## Entries supplied
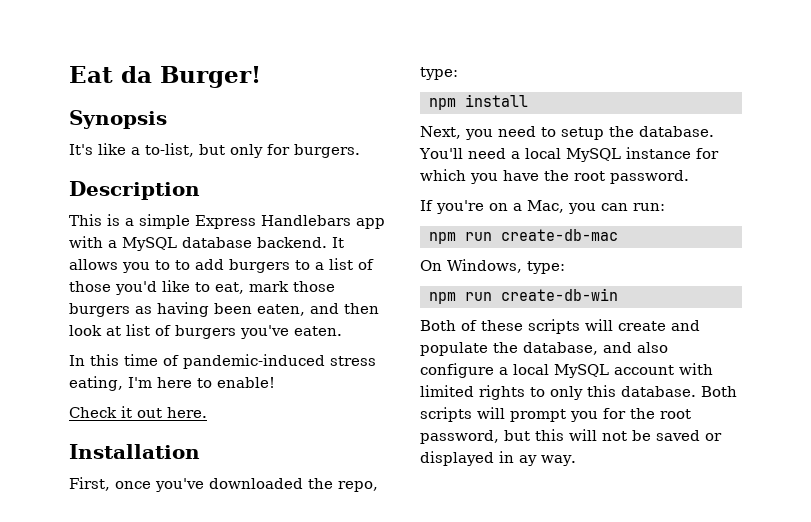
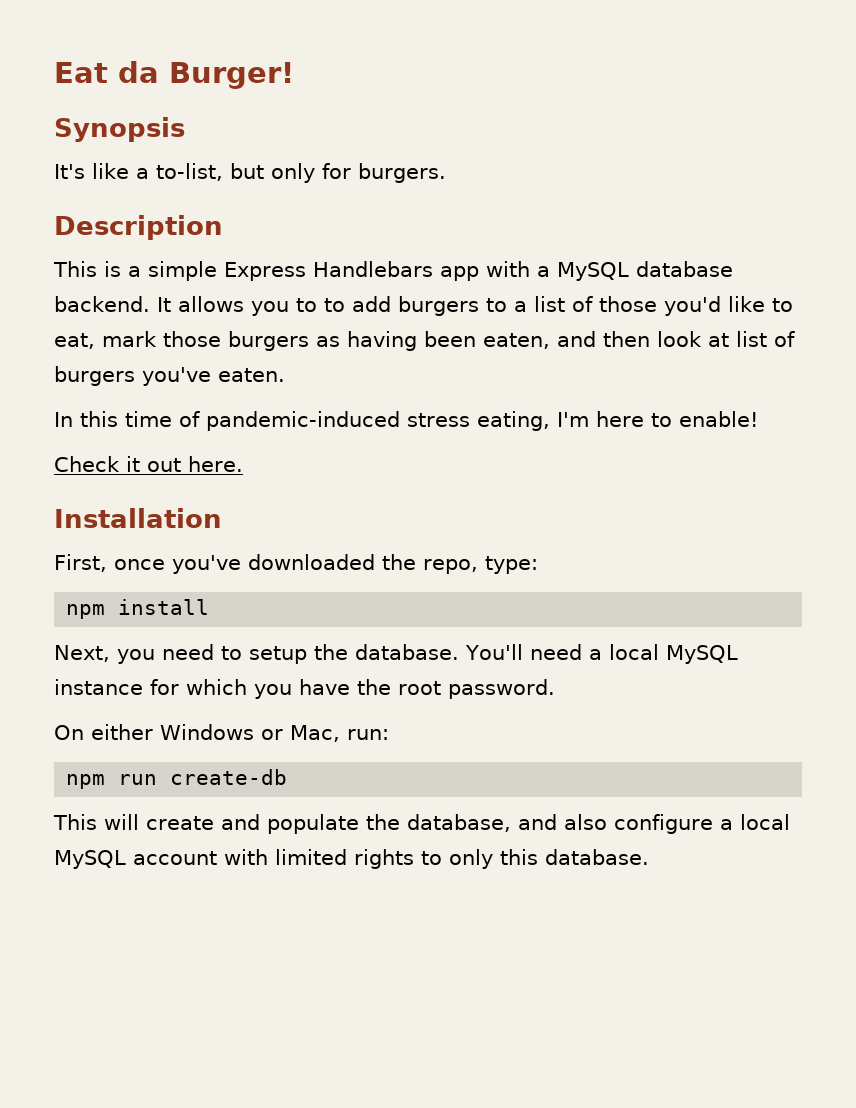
[420,200,665,214] [428,229,618,244] [420,259,565,274] [428,288,618,304] [420,319,580,334] If you're on a Mac, you can run: // npm run create-db-mac // On Windows, type: // npm run create-db-win // Both of these scripts -> [54,724,389,742] [66,769,288,789] [53,814,97,830] On either Windows or Mac, run: // npm run create-db // This
[701,386,737,397] [420,407,691,422] [420,429,722,444] [420,451,576,466] Both scripts will prompt you for the root password, but this will not be saved or displayed in ay way. -> (649, 857) none

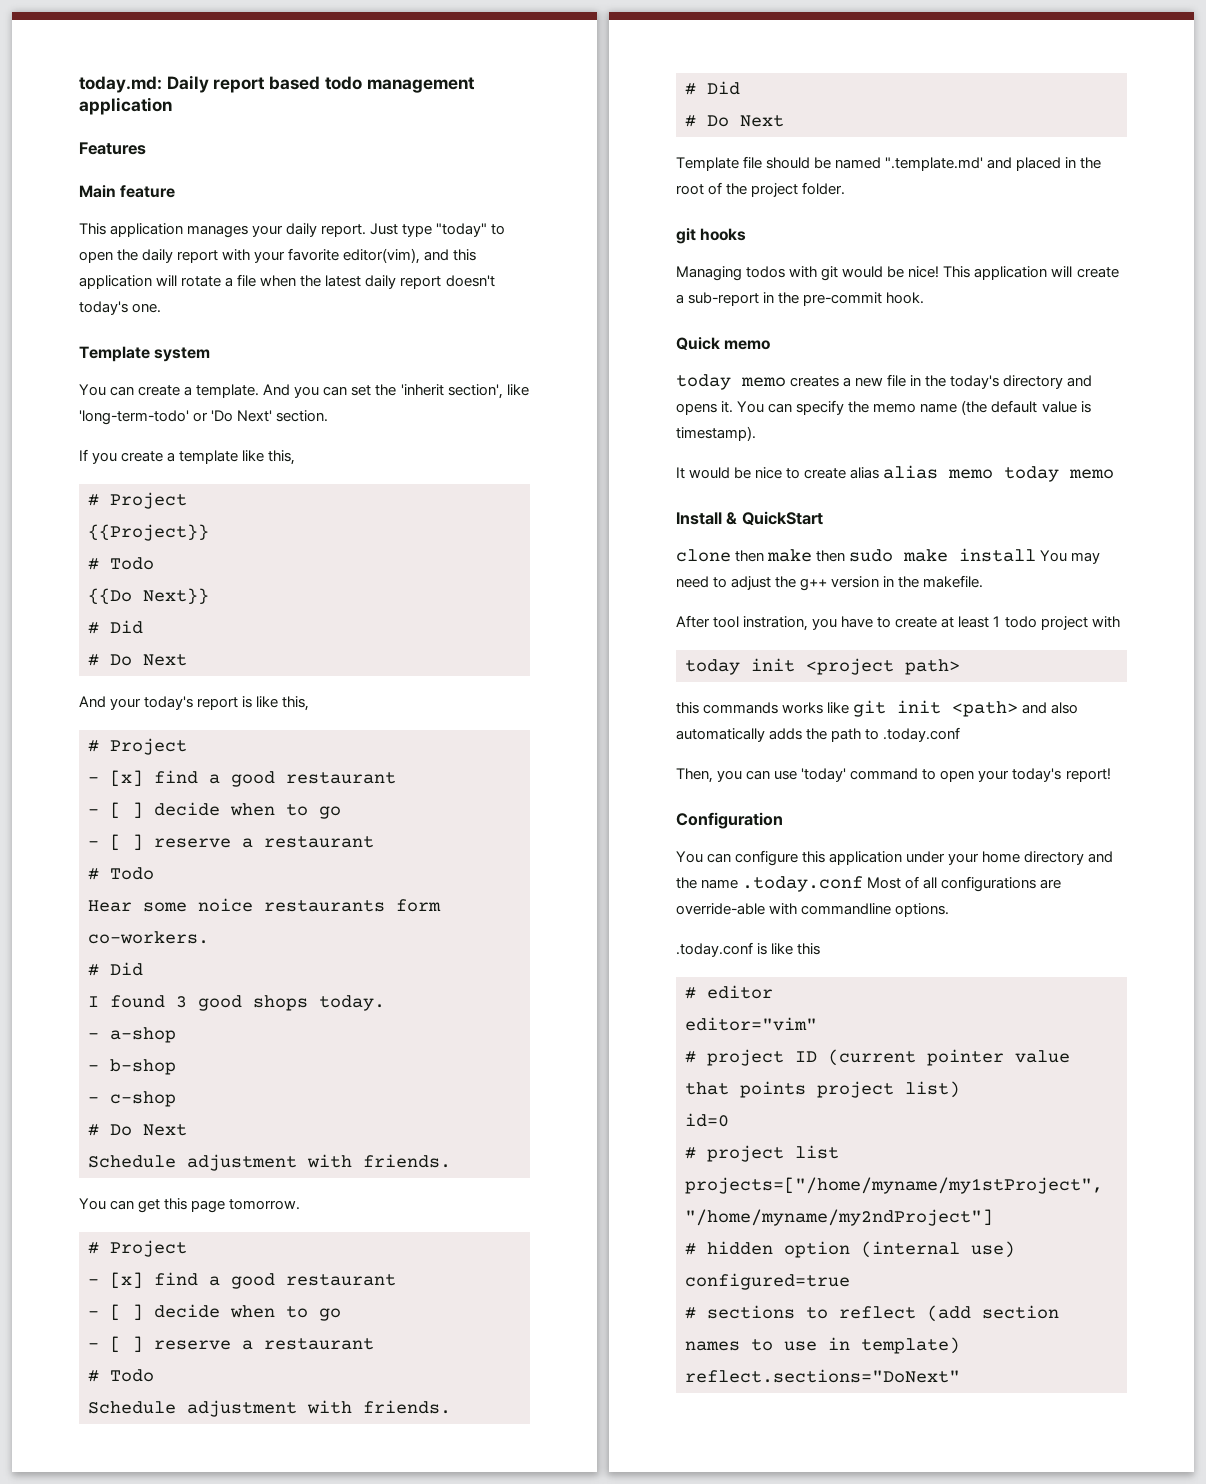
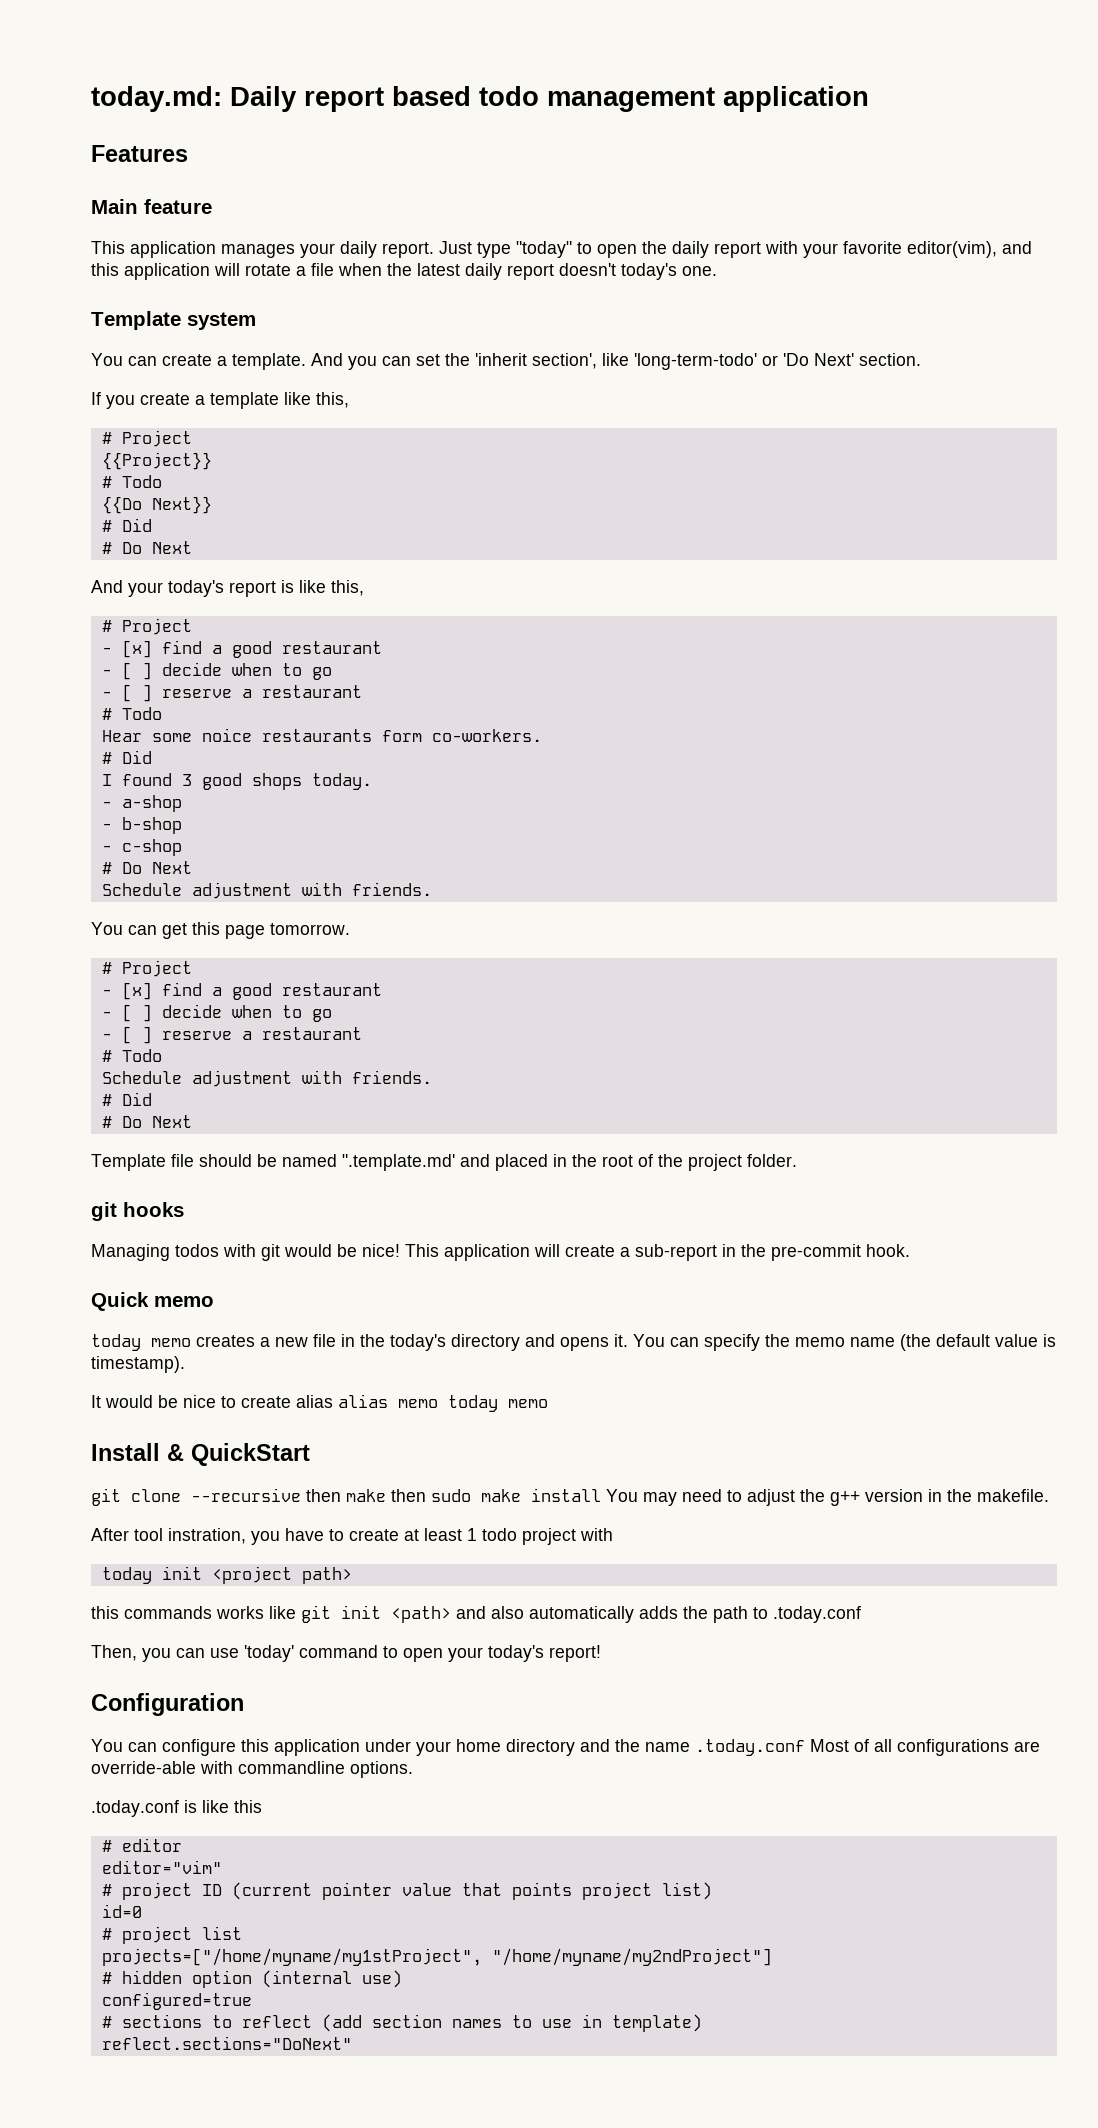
[676,549,731,562] clone -> [91,1488,301,1506] git clone --recursive

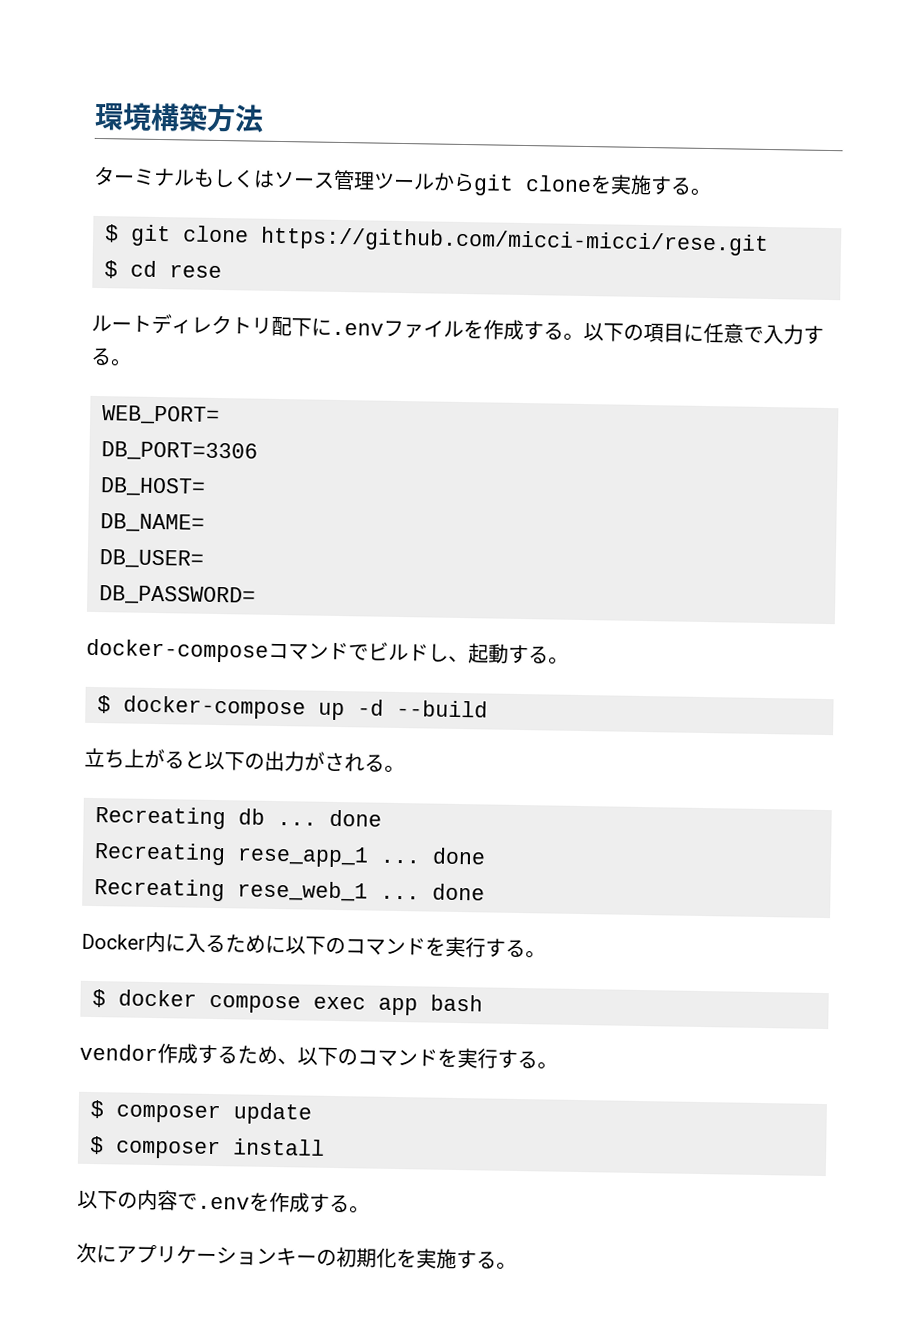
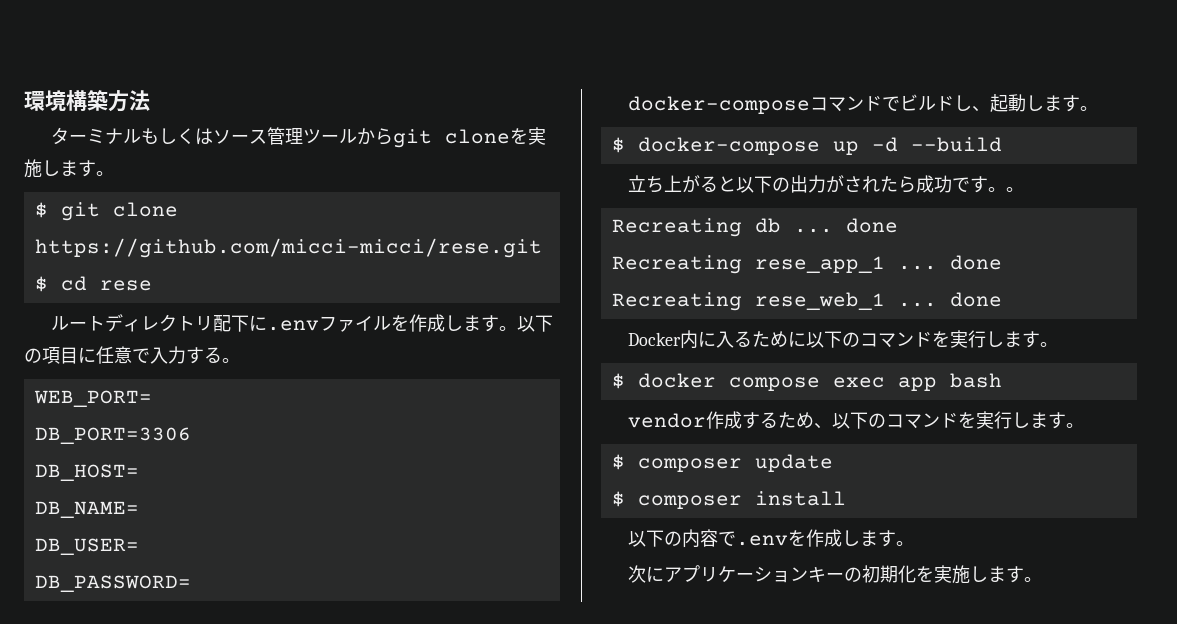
[650,176,692,196] する -> [42,160,96,177] します
[523,320,564,341] する -> [445,315,500,332] します
[508,644,549,665] する -> [1026,95,1081,112] します
[364,754,385,772] る -> [880,175,1007,193] たら成功です。
[485,938,526,958] する -> [986,331,1041,348] します
[497,1049,538,1069] する -> [1012,412,1067,429] します
[309,1193,350,1213] する -> [842,530,897,547] します
[456,1250,497,1270] する -> [970,566,1025,583] します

## Task
Quote everything in the listing above exactly; pictures are the only thing to omit.

## Answer to this problem
[420,200,665,214] [428,229,618,244] [420,259,565,274] [428,288,618,304] [420,319,580,334] If you're on a Mac, you can run: // npm run create-db-mac // On Windows, type: // npm run create-db-win // Both of these scripts -> [54,724,389,742] [66,769,288,789] [53,814,97,830] On either Windows or Mac, run: // npm run create-db // This
[701,386,737,397] [420,407,691,422] [420,429,722,444] [420,451,576,466] Both scripts will prompt you for the root password, but this will not be saved or displayed in ay way. -> (649, 857) none

[676,549,731,562] clone -> [91,1488,301,1506] git clone --recursive

[650,176,692,196] する -> [42,160,96,177] します
[523,320,564,341] する -> [445,315,500,332] します
[508,644,549,665] する -> [1026,95,1081,112] します
[364,754,385,772] る -> [880,175,1007,193] たら成功です。
[485,938,526,958] する -> [986,331,1041,348] します
[497,1049,538,1069] する -> [1012,412,1067,429] します
[309,1193,350,1213] する -> [842,530,897,547] します
[456,1250,497,1270] する -> [970,566,1025,583] します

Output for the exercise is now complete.